### Exercise instructions
Repeat each record below exactly, dropping the pictures.

### Supplied information
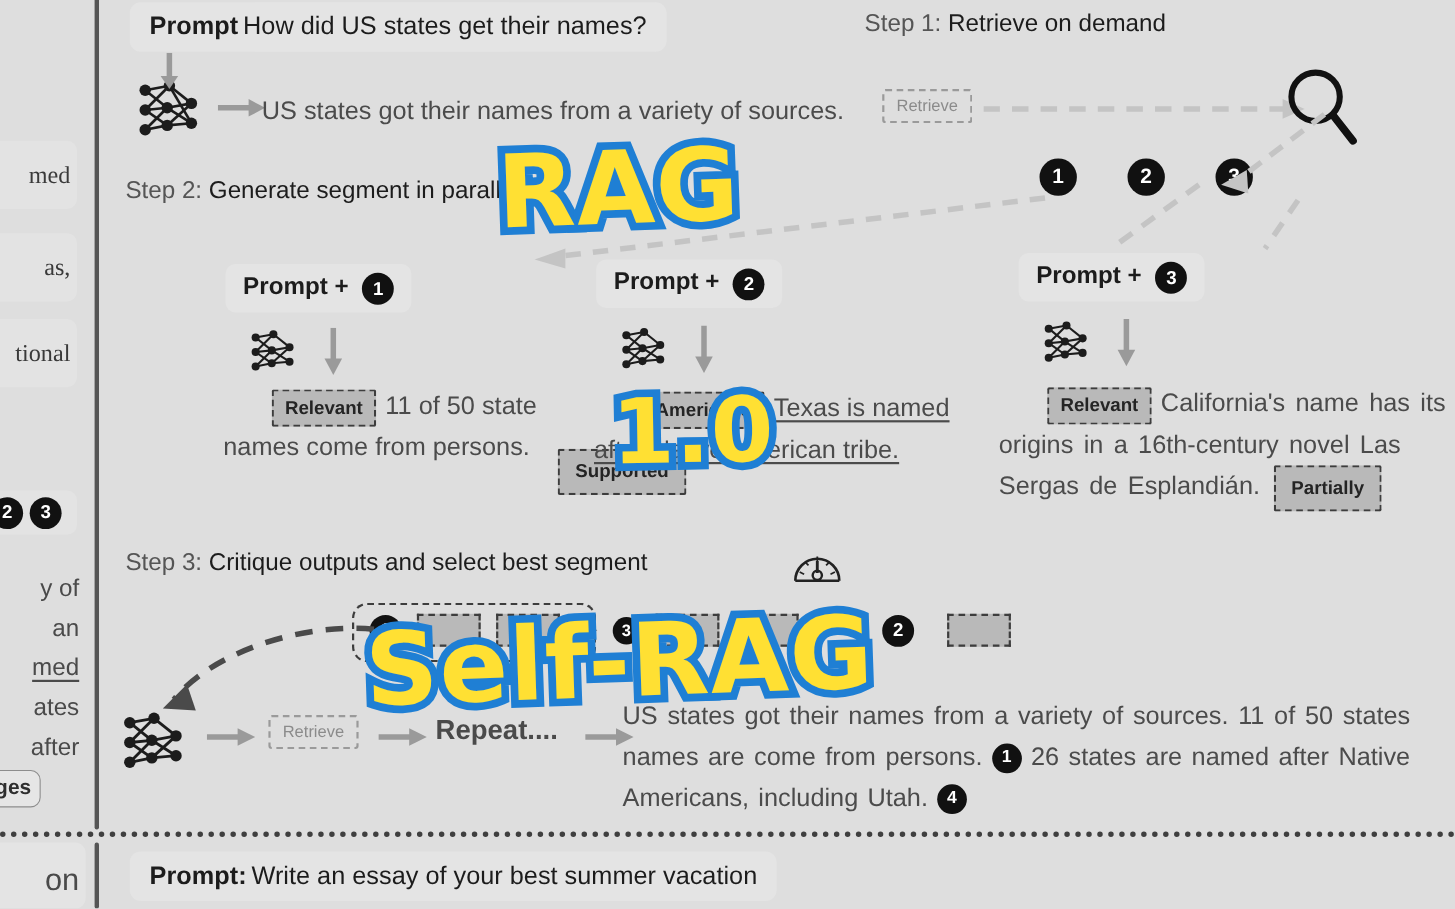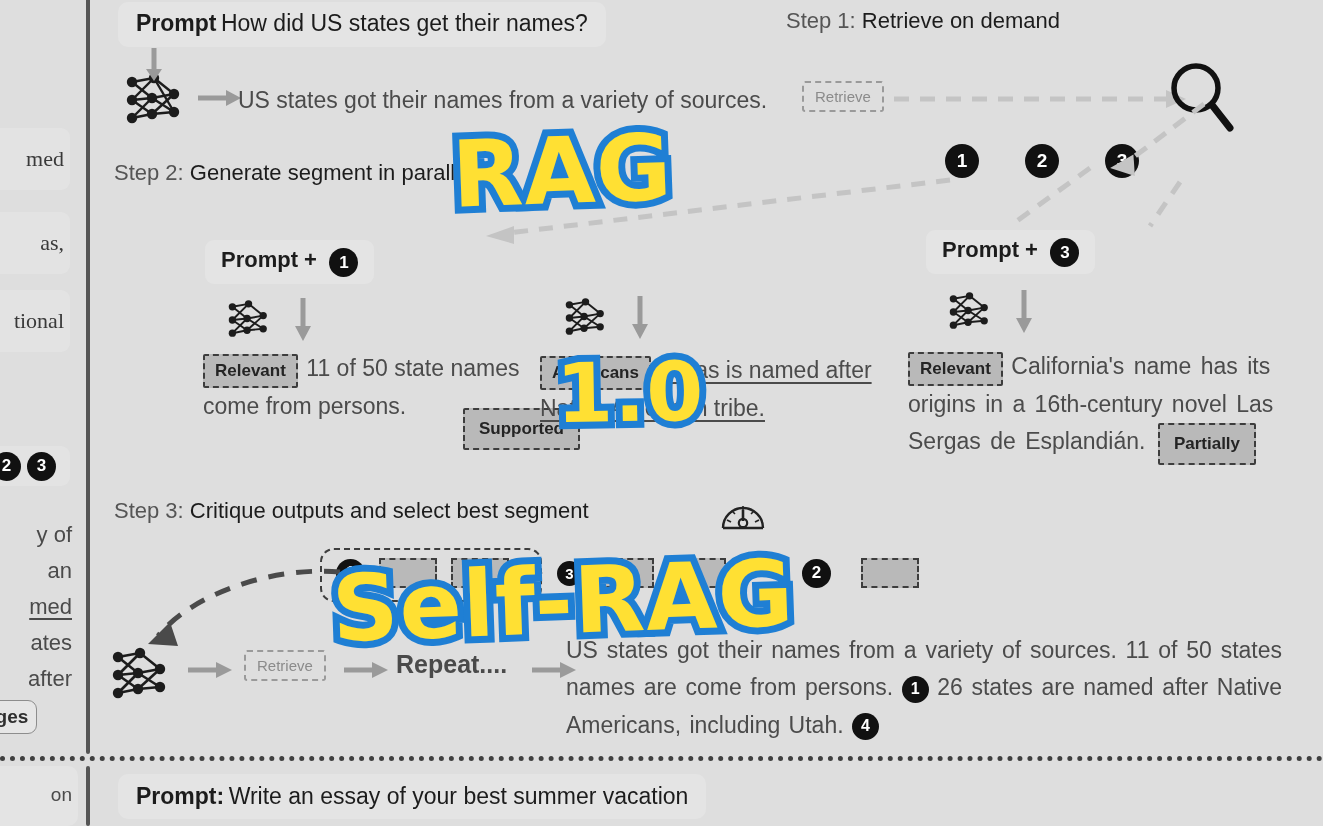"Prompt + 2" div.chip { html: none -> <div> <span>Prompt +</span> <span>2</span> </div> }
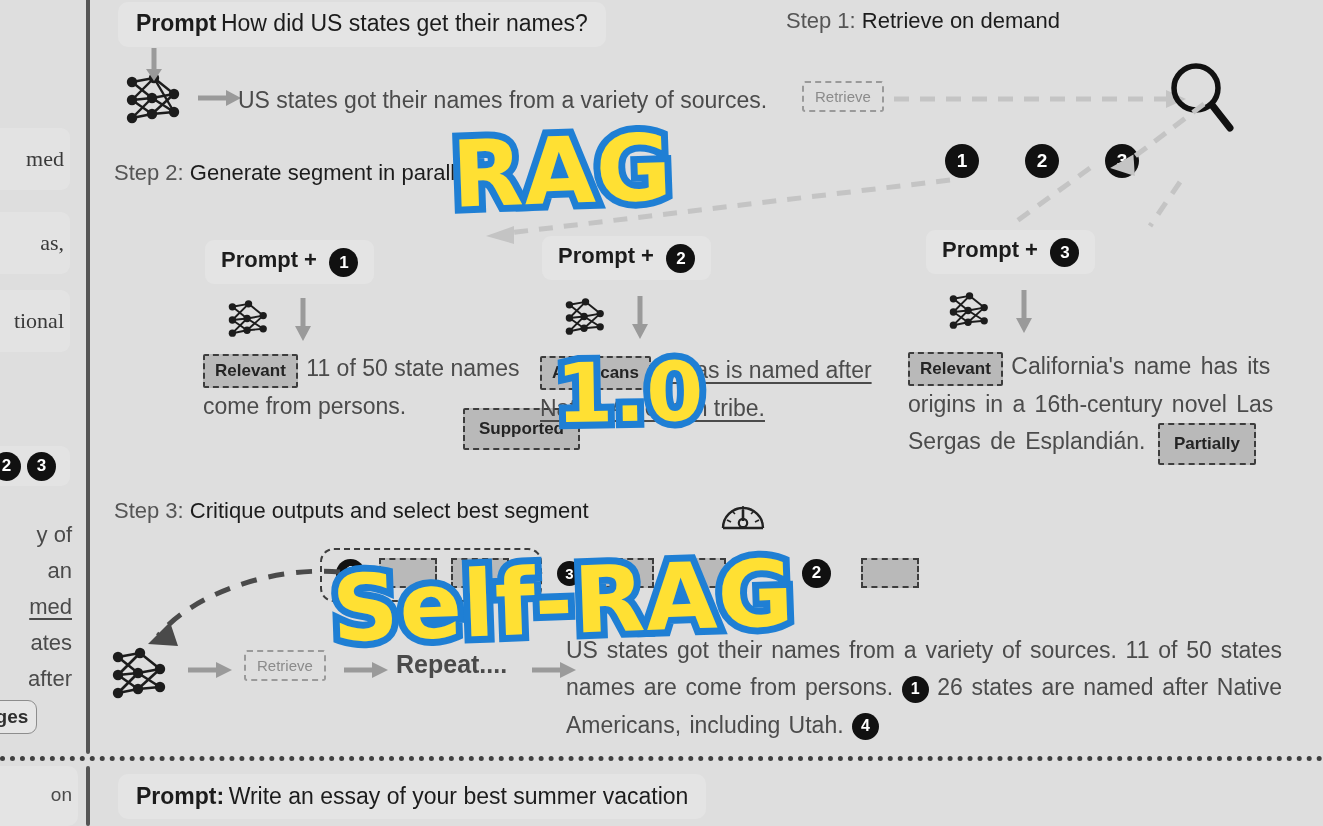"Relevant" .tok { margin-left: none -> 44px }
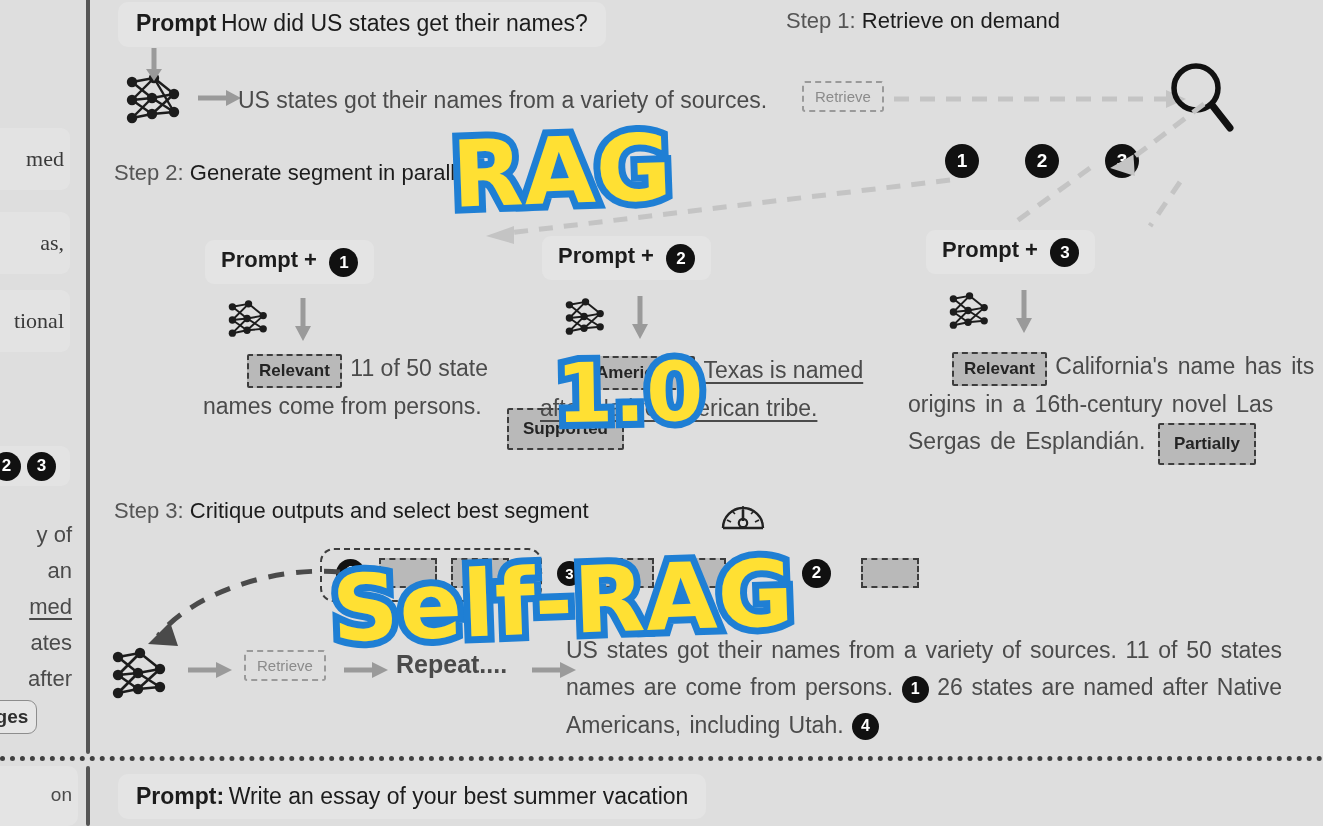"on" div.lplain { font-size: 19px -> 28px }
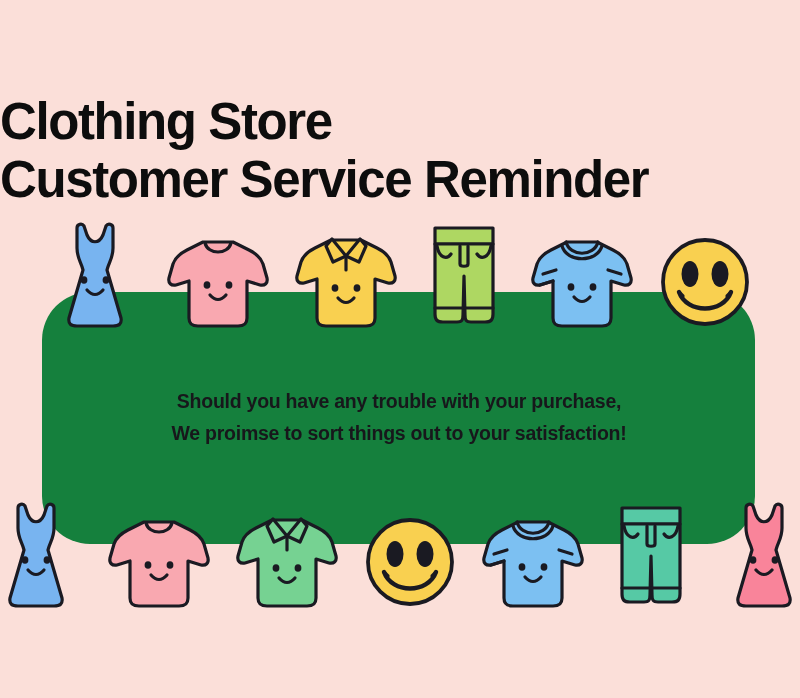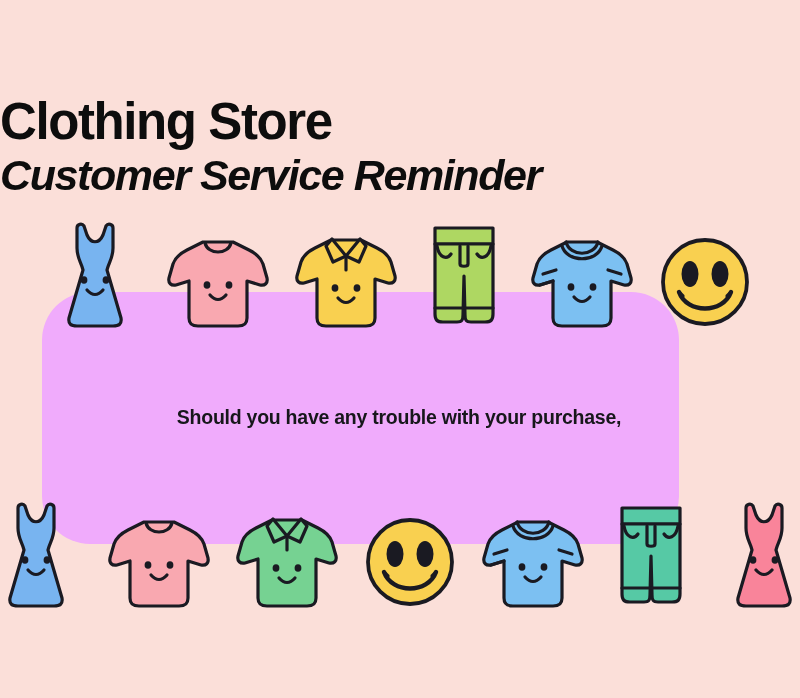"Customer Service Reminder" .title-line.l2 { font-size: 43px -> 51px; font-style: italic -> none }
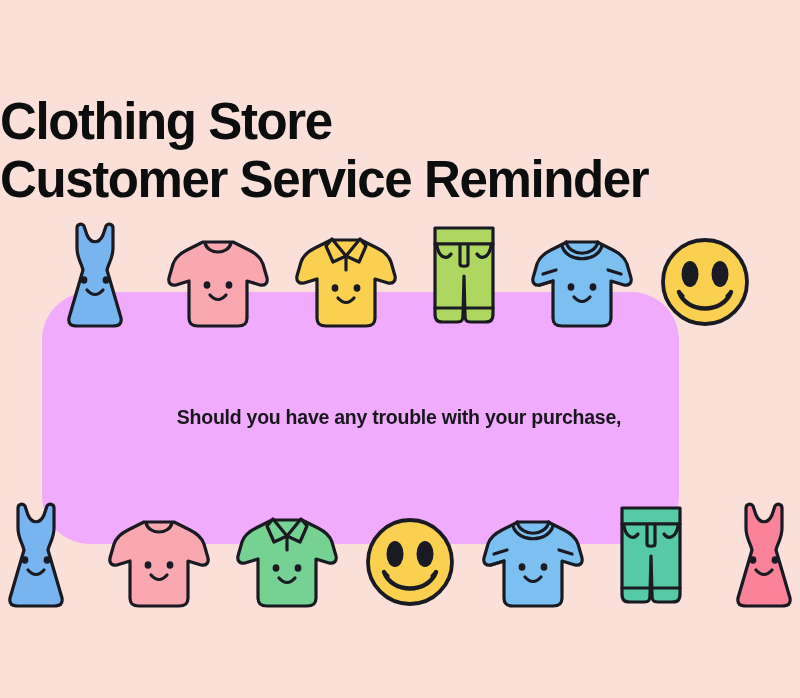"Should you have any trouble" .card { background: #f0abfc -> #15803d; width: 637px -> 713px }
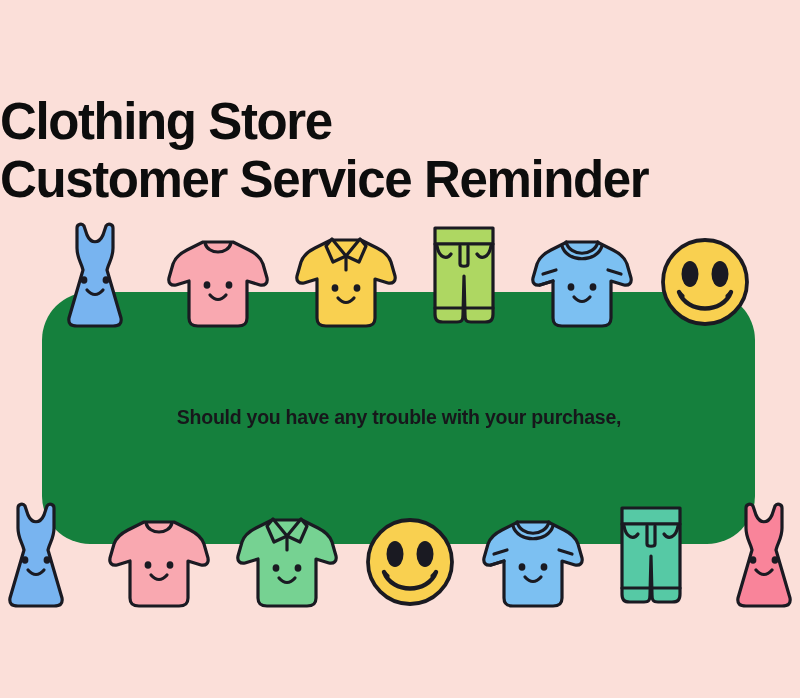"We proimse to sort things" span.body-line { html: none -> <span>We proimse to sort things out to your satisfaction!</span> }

### Exercise output
"Prompt + 2" div.chip { html: none -> <div> <span>Prompt +</span> <span>2</span> </div> }
"Relevant" .tok { margin-left: none -> 44px }
"on" div.lplain { font-size: 19px -> 28px }
"Customer Service Reminder" .title-line.l2 { font-size: 43px -> 51px; font-style: italic -> none }
"Should you have any trouble" .card { background: #f0abfc -> #15803d; width: 637px -> 713px }
"We proimse to sort things" span.body-line { html: none -> <span>We proimse to sort things out to your satisfaction!</span> }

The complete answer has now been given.